Joni Mitchell’s late-’70s embracing of jazz more or less ended her run as a bestselling recording artist; though she would make records for three more decades, she never again scaled the album chart as she did with classic folk-rock albums like BLUE and COURT AND SPARK. And that was fine by her — to have continued in that mode would have smacked of treading artistic water, and records like DON JUAN’S RECKLESS DAUGHTER and MINGUS opened up her music in lovely, exciting ways, for those willing to follow her, as she herself followed her muse.

On the tour supporting MINGUS in 1979, she had an extraordinary band of young jazz players helping her take her new sounds to the stage. With Jaco Pastorius on bass, Pat Metheny on guitar, Lyle Mays on keyboards, Don Alias on drums and Michael Brecker on saxophone, Mitchell was able to paint with a remarkable collection of fresh colors, expanding her older songs and solidifying her new material into her complex oeuvre. 

That tour was documented on SHADOWS AND LIGHT, and to listen to these tracks today is to be reminded of how special Mitchell was as a performer, as well as how exceptional this band was at making expansive statements from her unique songs.

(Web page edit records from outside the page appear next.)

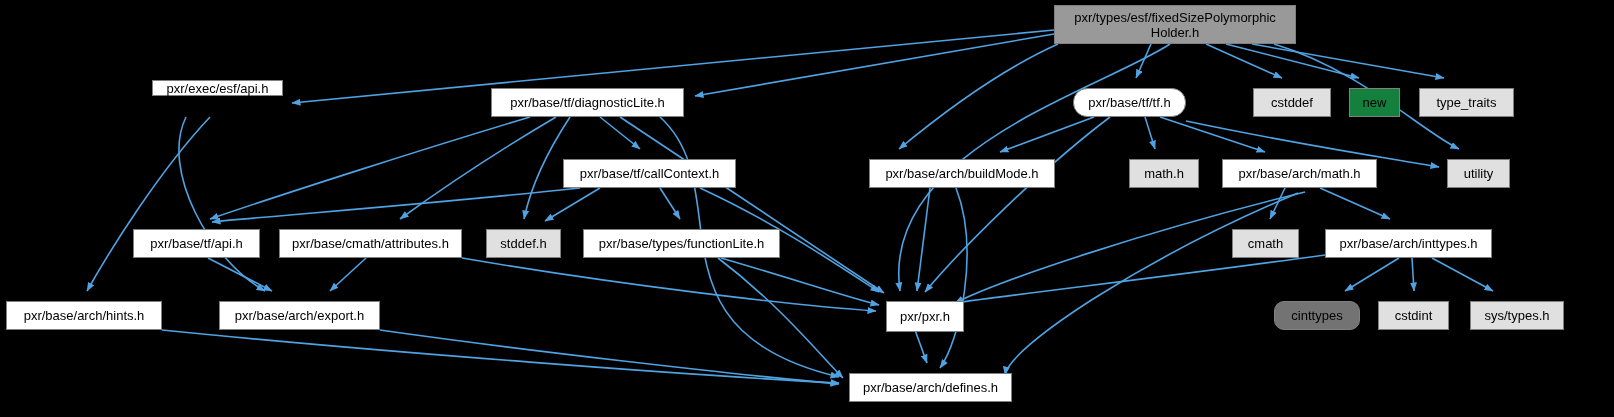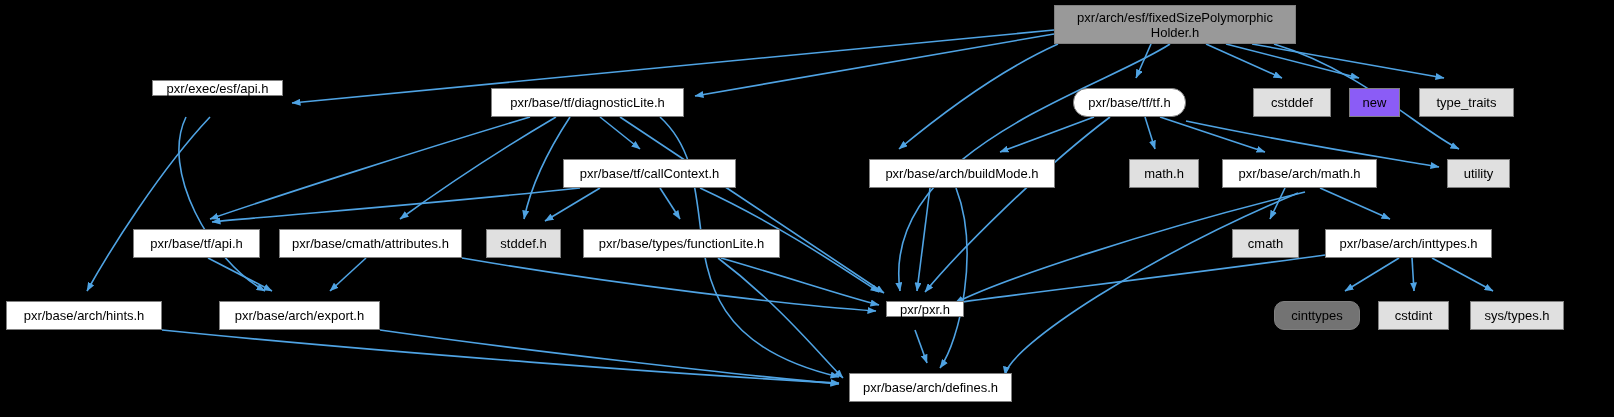--- a/index.html
+++ b/index.html
@@ -117,7 +117,7 @@
   </svg>
 
   <div id="nodes">
-      <div class="node root" style="left: 1054px; top: 5px; width: 242px; height: 39px; background: rgb(153, 153, 153); border-color: rgb(128, 128, 128); color: rgb(0, 0, 0);">pxr/arch/esf/fixedSizePolymorphic
+      <div class="node root" style="left: 1054px; top: 5px; width: 242px; height: 39px; background: rgb(153, 153, 153); border-color: rgb(128, 128, 128); color: rgb(0, 0, 0);">pxr/types/esf/fixedSizePolymorphic
 Holder.h</div>
       <div class="node local" style="left: 152px; top: 80px; width: 131px; height: 16px; background: rgb(255, 255, 255); border-color: rgb(128, 128, 128); color: rgb(0, 0, 0);">pxr/exec/esf/api.h</div>
       <div class="node local" style="left: 491px; top: 88px; width: 193px; height: 29px; background: rgb(255, 255, 255); border-color: rgb(128, 128, 128); color: rgb(0, 0, 0);">pxr/base/tf/diagnosticLite.h</div>

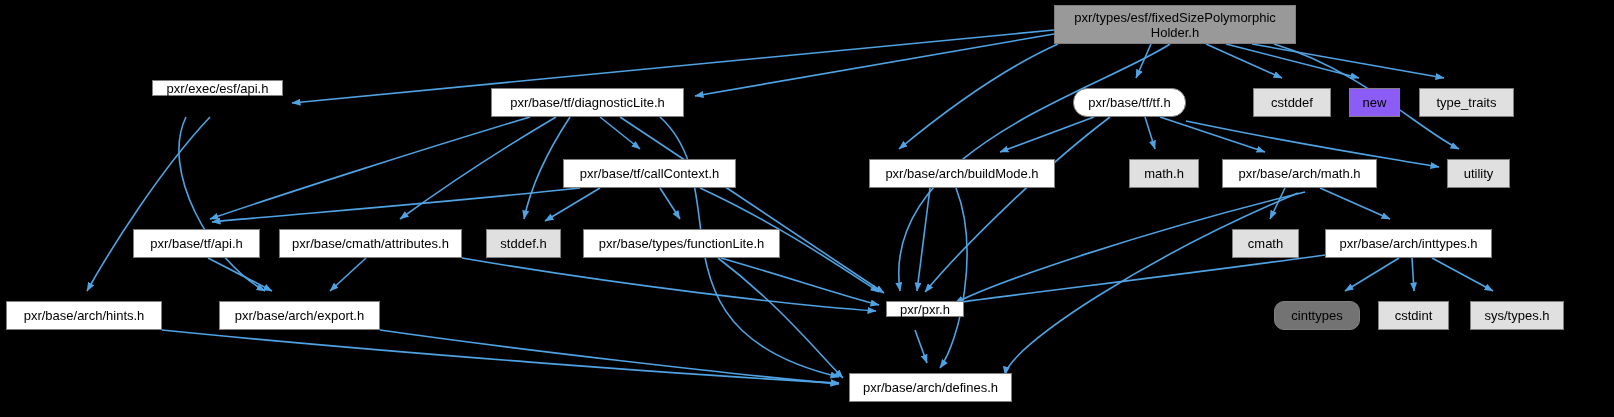--- a/index.html
+++ b/index.html
@@ -123,7 +123,7 @@
       <div class="node local" style="left: 491px; top: 88px; width: 193px; height: 29px; background: rgb(255, 255, 255); border-color: rgb(128, 128, 128); color: rgb(0, 0, 0);">pxr/base/tf/diagnosticLite.h</div>
       <div class="node local" style="left: 1073px; top: 88px; width: 113px; height: 29px; background: rgb(255, 255, 255); border-color: rgb(128, 128, 128); color: rgb(0, 0, 0); border-radius: 14px;">pxr/base/tf/tf.h</div>
       <div class="node system" style="left: 1253px; top: 88px; width: 78px; height: 29px; background: rgb(224, 224, 224); border-color: rgb(128, 128, 128); color: rgb(0, 0, 0);">cstddef</div>
-      <div class="node system" style="left: 1349px; top: 88px; width: 51px; height: 29px; background: #8b5cf6; border-color: rgb(128, 128, 128); color: rgb(0, 0, 0);">new</div>
+      <div class="node system" style="left: 1349px; top: 88px; width: 51px; height: 29px; background: #15803d; border-color: rgb(128, 128, 128); color: rgb(0, 0, 0);">new</div>
       <div class="node system" style="left: 1419px; top: 88px; width: 95px; height: 29px; background: rgb(224, 224, 224); border-color: rgb(128, 128, 128); color: rgb(0, 0, 0);">type_traits</div>
       <div class="node local" style="left: 563px; top: 159px; width: 173px; height: 29px; background: rgb(255, 255, 255); border-color: rgb(128, 128, 128); color: rgb(0, 0, 0);">pxr/base/tf/callContext.h</div>
       <div class="node local" style="left: 869px; top: 159px; width: 186px; height: 29px; background: rgb(255, 255, 255); border-color: rgb(128, 128, 128); color: rgb(0, 0, 0);">pxr/base/arch/buildMode.h</div>

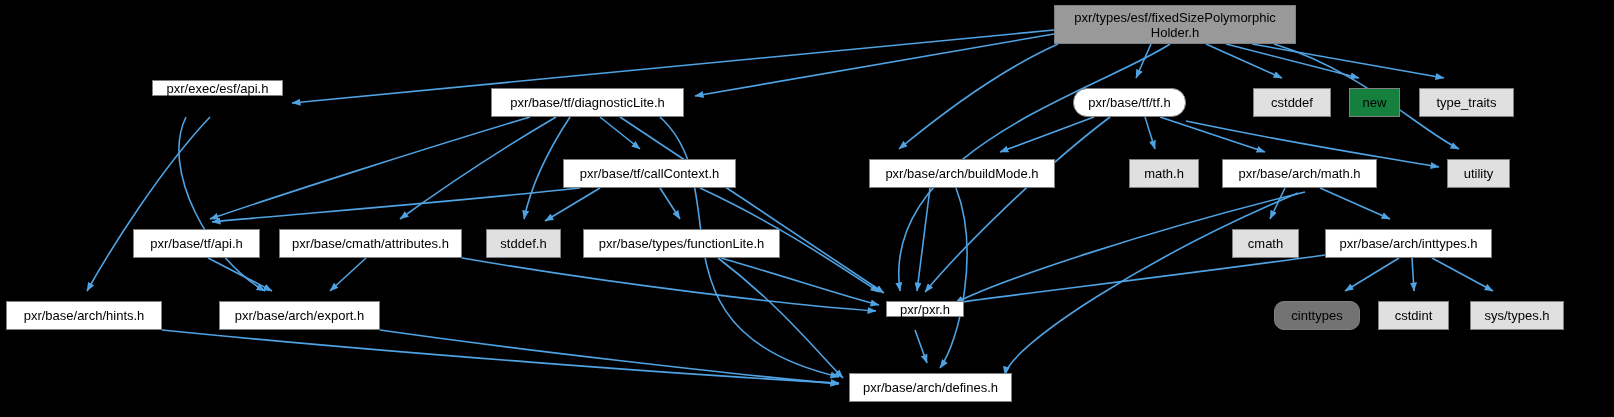--- a/index.html
+++ b/index.html
@@ -138,7 +138,7 @@
       <div class="node local" style="left: 1325px; top: 229px; width: 167px; height: 29px; background: rgb(255, 255, 255); border-color: rgb(128, 128, 128); color: rgb(0, 0, 0);">pxr/base/arch/inttypes.h</div>
       <div class="node local" style="left: 6px; top: 301px; width: 156px; height: 29px; background: rgb(255, 255, 255); border-color: rgb(128, 128, 128); color: rgb(0, 0, 0);">pxr/base/arch/hints.h</div>
       <div class="node local" style="left: 219px; top: 301px; width: 161px; height: 29px; background: rgb(255, 255, 255); border-color: rgb(128, 128, 128); color: rgb(0, 0, 0);">pxr/base/arch/export.h</div>
-      <div class="node local" style="left: 886px; top: 301px; width: 78px; height: 16px; background: rgb(255, 255, 255); border-color: rgb(128, 128, 128); color: rgb(0, 0, 0);">pxr/pxr.h</div>
+      <div class="node local" style="left: 886px; top: 301px; width: 78px; height: 31px; background: rgb(255, 255, 255); border-color: rgb(128, 128, 128); color: rgb(0, 0, 0);">pxr/pxr.h</div>
       <div class="node system" style="left: 1274px; top: 301px; width: 86px; height: 29px; background: #737373; border-color: rgb(128, 128, 128); color: rgb(0, 0, 0); border-radius: 10px;">cinttypes</div>
       <div class="node system" style="left: 1378px; top: 301px; width: 71px; height: 29px; background: rgb(224, 224, 224); border-color: rgb(128, 128, 128); color: rgb(0, 0, 0);">cstdint</div>
       <div class="node system" style="left: 1470px; top: 301px; width: 94px; height: 29px; background: rgb(224, 224, 224); border-color: rgb(128, 128, 128); color: rgb(0, 0, 0);">sys/types.h</div>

Metheny shines on “In France they Kiss On Main Street”; his guitar solo and little phrases are perfect foils for an energetic Mitchell, who explores the full range of her voice, from smooth low to scratchy high. The crowd is into it, too; someone even yodels while applauding — you can hear it if you listen close enough.

Pastorius, then also a member of Weather Report, is the co-star of “Edith and the Kingpin,” his fluid bass lines skating just behind Mitchell’s voice. The entire band fires on all cylinders on Mitchell’s reimagination of Charles Mingus’ “Goodbye, Porkpie Hat”; Brecker, in particular, shines on the song, but his is a subtle mastery, a quiet kind of proficiency that speaks to the prodigiousness of the talent on the stage.

Brecker contributes forlorn passages to “Hejira,” which finds Mitchell at the last cafe at the edge of the world, musing on death and loneliness, in the midst of a very real desolation. In contrast, “Free Man in Paris” finds the band exceptionally tight but still loose; the sax rides on the rhythmic foundation of the drums and bass, declaiming on its own but fitting snugly in the groove. For a sharp turn, Mitchell gives us her take on “Why Do Fools Fall in Love,” and emerges with a quasi-hit; showing off her doo-wop chops with the great vocal group the Persuasions, to great effect.

By casting songs new and old in the fresh context of a wonderful jazz band, Mitchell makes SHADOWS AND LIGHT something more than just your basic live record; it’s an emblem of artistic expression and adventurousness, and an under-heralded gem.